I almost always think of Aerosmith’s “Love in an Elevator” when in an elevator– and then I make an inappropriate joke. And snicker.
But that’s not what this post is about.
This weekend, the Twin Cities gay men’s chorus was in Kansas City to sing a joint concert series with Heartland Men’s Chorus. It went well and was a lot of fun.
But that isn’t what this post is about either.

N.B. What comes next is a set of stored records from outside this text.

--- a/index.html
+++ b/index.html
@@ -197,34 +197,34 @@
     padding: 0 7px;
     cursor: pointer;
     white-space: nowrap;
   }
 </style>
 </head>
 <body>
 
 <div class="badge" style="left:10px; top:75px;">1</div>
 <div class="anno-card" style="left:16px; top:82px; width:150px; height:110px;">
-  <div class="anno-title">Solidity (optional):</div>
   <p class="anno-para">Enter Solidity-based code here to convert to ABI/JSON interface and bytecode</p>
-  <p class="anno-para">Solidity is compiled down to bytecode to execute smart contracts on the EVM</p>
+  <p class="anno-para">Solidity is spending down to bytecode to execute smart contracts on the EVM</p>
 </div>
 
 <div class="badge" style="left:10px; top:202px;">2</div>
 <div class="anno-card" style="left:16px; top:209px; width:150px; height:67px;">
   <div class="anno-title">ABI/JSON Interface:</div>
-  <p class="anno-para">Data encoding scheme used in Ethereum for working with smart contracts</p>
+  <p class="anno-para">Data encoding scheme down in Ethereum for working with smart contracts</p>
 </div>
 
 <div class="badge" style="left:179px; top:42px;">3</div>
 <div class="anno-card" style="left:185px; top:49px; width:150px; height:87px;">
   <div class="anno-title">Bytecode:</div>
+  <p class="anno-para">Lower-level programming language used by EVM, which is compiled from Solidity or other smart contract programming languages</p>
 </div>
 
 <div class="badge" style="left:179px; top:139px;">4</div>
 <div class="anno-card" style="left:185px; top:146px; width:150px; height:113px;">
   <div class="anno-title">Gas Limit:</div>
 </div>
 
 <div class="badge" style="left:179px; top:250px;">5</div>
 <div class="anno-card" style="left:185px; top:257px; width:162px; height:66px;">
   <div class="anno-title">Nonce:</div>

We stayed in the downtown Marriott in Kansas City which was a fairly nice hotel. Much nicer than I generally go for (as I’m a cheap bastard). And at this hotel I was introduced to an elevator “process” that I hadn’t yet seen:
Outside the bank of elevators were these touch screen displays. You summoned the elevator by waving your hand over the touch screen to wake it and then selecting which floor number you desired. An algorithm would then choose the nearest elevator (which I believe were staged strategically at different levels), a car was called and you were then directed with an illuminated arrow and letter to the correct car location for you: A, B, etc.
Elevator wait time was maybe 10 seconds. At the very most.

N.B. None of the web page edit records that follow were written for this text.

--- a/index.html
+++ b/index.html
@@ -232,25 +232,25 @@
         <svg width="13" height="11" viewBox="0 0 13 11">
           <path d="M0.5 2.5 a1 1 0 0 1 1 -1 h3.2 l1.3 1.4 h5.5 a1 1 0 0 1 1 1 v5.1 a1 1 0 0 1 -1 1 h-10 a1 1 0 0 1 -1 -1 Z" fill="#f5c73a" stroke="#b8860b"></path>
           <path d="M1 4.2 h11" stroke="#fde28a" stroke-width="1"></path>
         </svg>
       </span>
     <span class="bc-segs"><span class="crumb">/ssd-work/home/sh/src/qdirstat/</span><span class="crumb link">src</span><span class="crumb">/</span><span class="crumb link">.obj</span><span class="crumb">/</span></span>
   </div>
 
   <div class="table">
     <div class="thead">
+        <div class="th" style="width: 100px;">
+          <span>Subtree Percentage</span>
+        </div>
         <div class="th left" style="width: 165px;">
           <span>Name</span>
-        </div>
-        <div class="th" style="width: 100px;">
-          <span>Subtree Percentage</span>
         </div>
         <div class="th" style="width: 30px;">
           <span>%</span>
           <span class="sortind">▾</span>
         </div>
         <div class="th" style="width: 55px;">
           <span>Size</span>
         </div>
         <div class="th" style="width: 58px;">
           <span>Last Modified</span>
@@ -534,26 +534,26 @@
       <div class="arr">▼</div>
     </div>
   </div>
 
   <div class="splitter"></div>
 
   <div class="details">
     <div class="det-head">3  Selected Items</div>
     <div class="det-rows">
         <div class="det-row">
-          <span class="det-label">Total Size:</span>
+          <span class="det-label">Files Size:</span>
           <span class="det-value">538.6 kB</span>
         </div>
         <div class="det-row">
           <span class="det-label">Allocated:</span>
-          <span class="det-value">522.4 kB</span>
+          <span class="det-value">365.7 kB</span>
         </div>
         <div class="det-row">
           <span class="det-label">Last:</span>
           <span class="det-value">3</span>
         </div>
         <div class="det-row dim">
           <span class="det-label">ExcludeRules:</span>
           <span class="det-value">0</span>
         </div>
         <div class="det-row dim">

Once inside the car there were only 4 buttons: door open, door close, emergency stop, and emergency call. The doors would close and you were whisked basically express elevator-style to your floor.

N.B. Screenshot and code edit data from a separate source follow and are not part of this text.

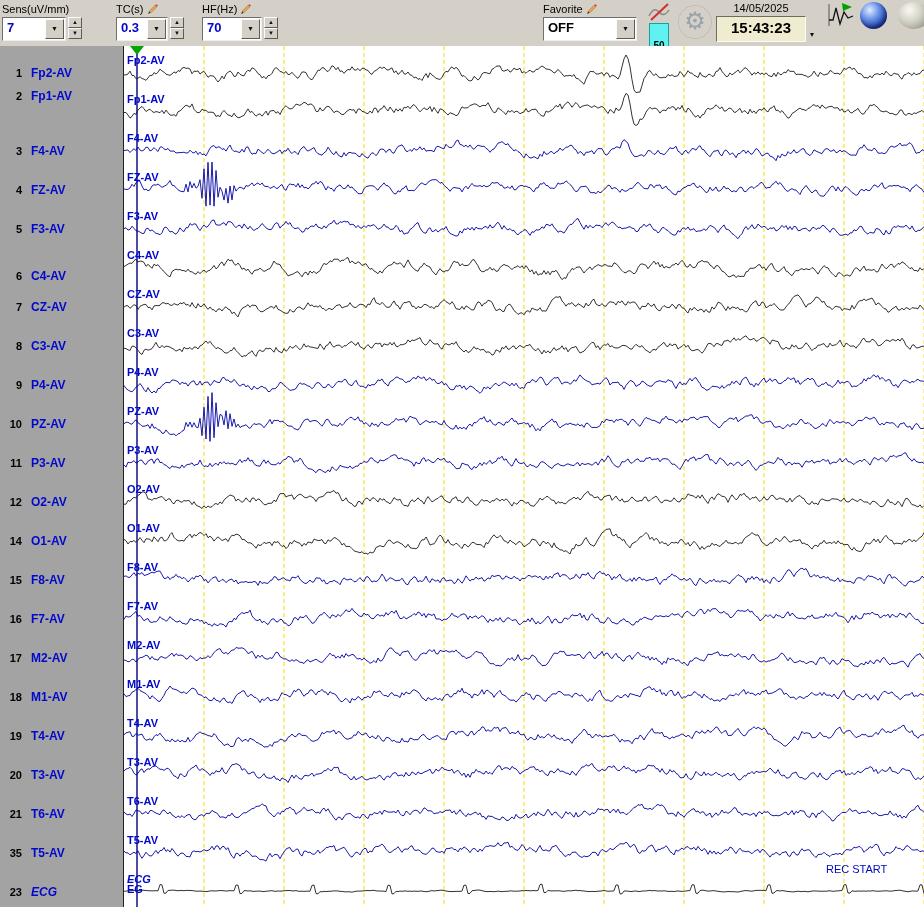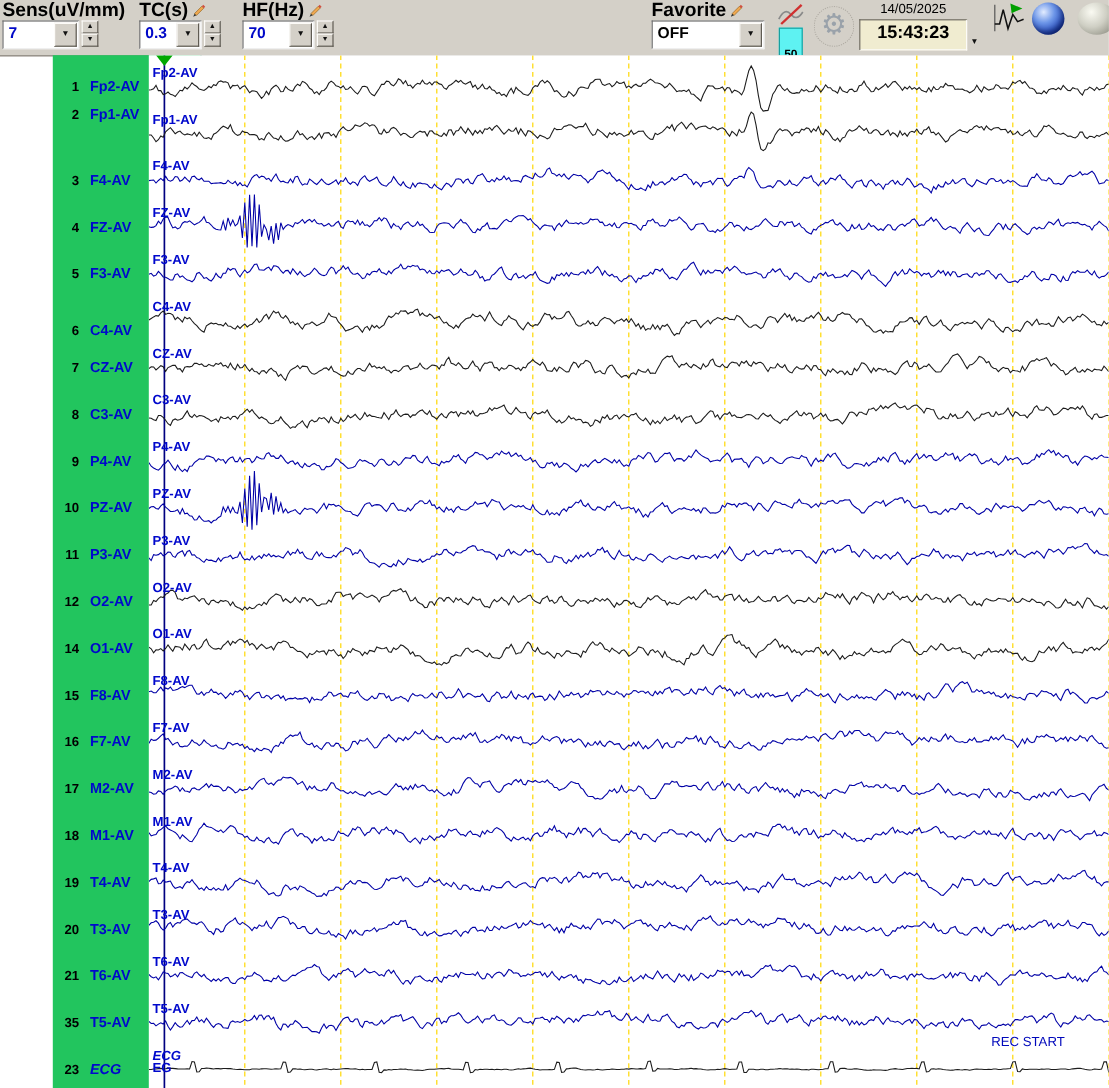--- a/index.html
+++ b/index.html
@@ -4,21 +4,21 @@
 <style>
   html,body{margin:0;padding:0;}
   body{position:relative;width:924px;height:907px;overflow:hidden;background:#fff;
        font-family:"Liberation Sans",sans-serif;}
 
   
   .toolbar{position:absolute;left:0;top:0;width:924px;height:46px;background:#d4d0c8;
            border-bottom:1px solid #8a867e;overflow:hidden;}
   .tgroup{position:absolute;top:2px;}
   .lrow{display:flex;align-items:center;gap:3px;height:13px;}
-  .tlabel{font-size:16px;color:#000;white-space:nowrap;font-weight:bold;}
+  .tlabel{font-size:11px;color:#000;white-space:nowrap;}
   .pencil{width:12px;height:12px;cursor:pointer;}
   .crow{display:flex;align-items:flex-start;margin-top:2px;}
   .combo{display:flex;height:22px;background:#fff;border:1px solid;
          border-color:#6f6f6f #efefef #efefef #6f6f6f;}
   .cval{flex:1;font-weight:bold;font-size:13px;line-height:20px;padding-left:4px;color:#000;
         overflow:hidden;white-space:nowrap;}
   .cval.blue{color:#0008c8;}
   .carrow{width:17px;margin:1px;background:#d4d0c8;border:1px solid;
           border-color:#fcfbf8 #5f5b53 #5f5b53 #fcfbf8;font-size:7px;line-height:18px;
           text-align:center;color:#111;cursor:pointer;user-select:none;}
@@ -40,22 +40,22 @@
   .tiny-arrow{position:absolute;left:810px;top:30px;font-size:8px;color:#111;cursor:pointer;}
   .icon-wave{position:absolute;left:826px;top:2px;width:28px;height:26px;cursor:pointer;}
   .icon-sphere{position:absolute;left:860px;top:2px;width:27px;height:27px;border-radius:50%;
         background:radial-gradient(circle at 36% 30%,#e2ecff 0%,#6d96e8 35%,#1e42b4 72%,#0a1c60 100%);
         box-shadow:inset -2px -3px 4px rgba(0,0,20,.4);cursor:pointer;}
   .icon-partial{position:absolute;left:898px;top:2px;width:32px;height:27px;border-radius:50%;
         background:radial-gradient(circle at 36% 30%,#fafaf2 0%,#cfcfc4 45%,#98988c 80%);cursor:pointer;}
 
   
   .main{position:absolute;left:0;top:46px;width:924px;height:861px;}
-  .gutter{position:absolute;left:0;top:0;width:123px;height:861px;background:#22c55e;
-          border-right:1px solid #222;margin-left:44px;}
+  .gutter{position:absolute;left:0;top:0;width:123px;height:861px;background:#a3a3a3;
+          border-right:1px solid #222;}
   .grow{position:absolute;left:0;width:123px;height:18px;line-height:18px;white-space:nowrap;
         cursor:pointer;}
   .gnum{display:inline-block;width:22px;text-align:right;font-size:11px;font-weight:bold;color:#000;}
   .glabel{margin-left:9px;font-size:12px;font-weight:bold;color:#0008cc;}
   .it{font-style:italic;}
   .tracearea{position:absolute;left:124px;top:0;width:800px;height:861px;background:#fff;
              overflow:hidden;cursor:crosshair;}
   .trlabel{font-family:"Liberation Sans",sans-serif;font-weight:bold;font-size:11px;fill:#0008cc;}
   .recstart{position:absolute;left:702px;top:817px;font-size:11px;color:#0008bb;}
 </style>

I think the only time I suffered additional stops was when people on lower floors were also going to the lobby level. And that was one time and only perhaps two stops.
Seriously- WHERE HAS THIS BEEN ALL MY LIFE?!?
No more getting into a car going up where people press like 8 different floors, thus trapping you in close quarters with the rabble when you really just need to get to your room to pee. No additional delays of more people getting on and off like the slow cattle they are. And no suffering children pulling that Dick move of pushing all the buttons before jumping out.
Minimal wait time. Everyone going to similar floors or areas. Fast. Efficient. Easy. Breezy. Beautiful.
I love shit like this, where someone took an everyday situation that we all suffer through “just because” and then came up with a reimagined, fairly elegant solution.
For this one magica weekend, I glimpsed the future, and it was glorious!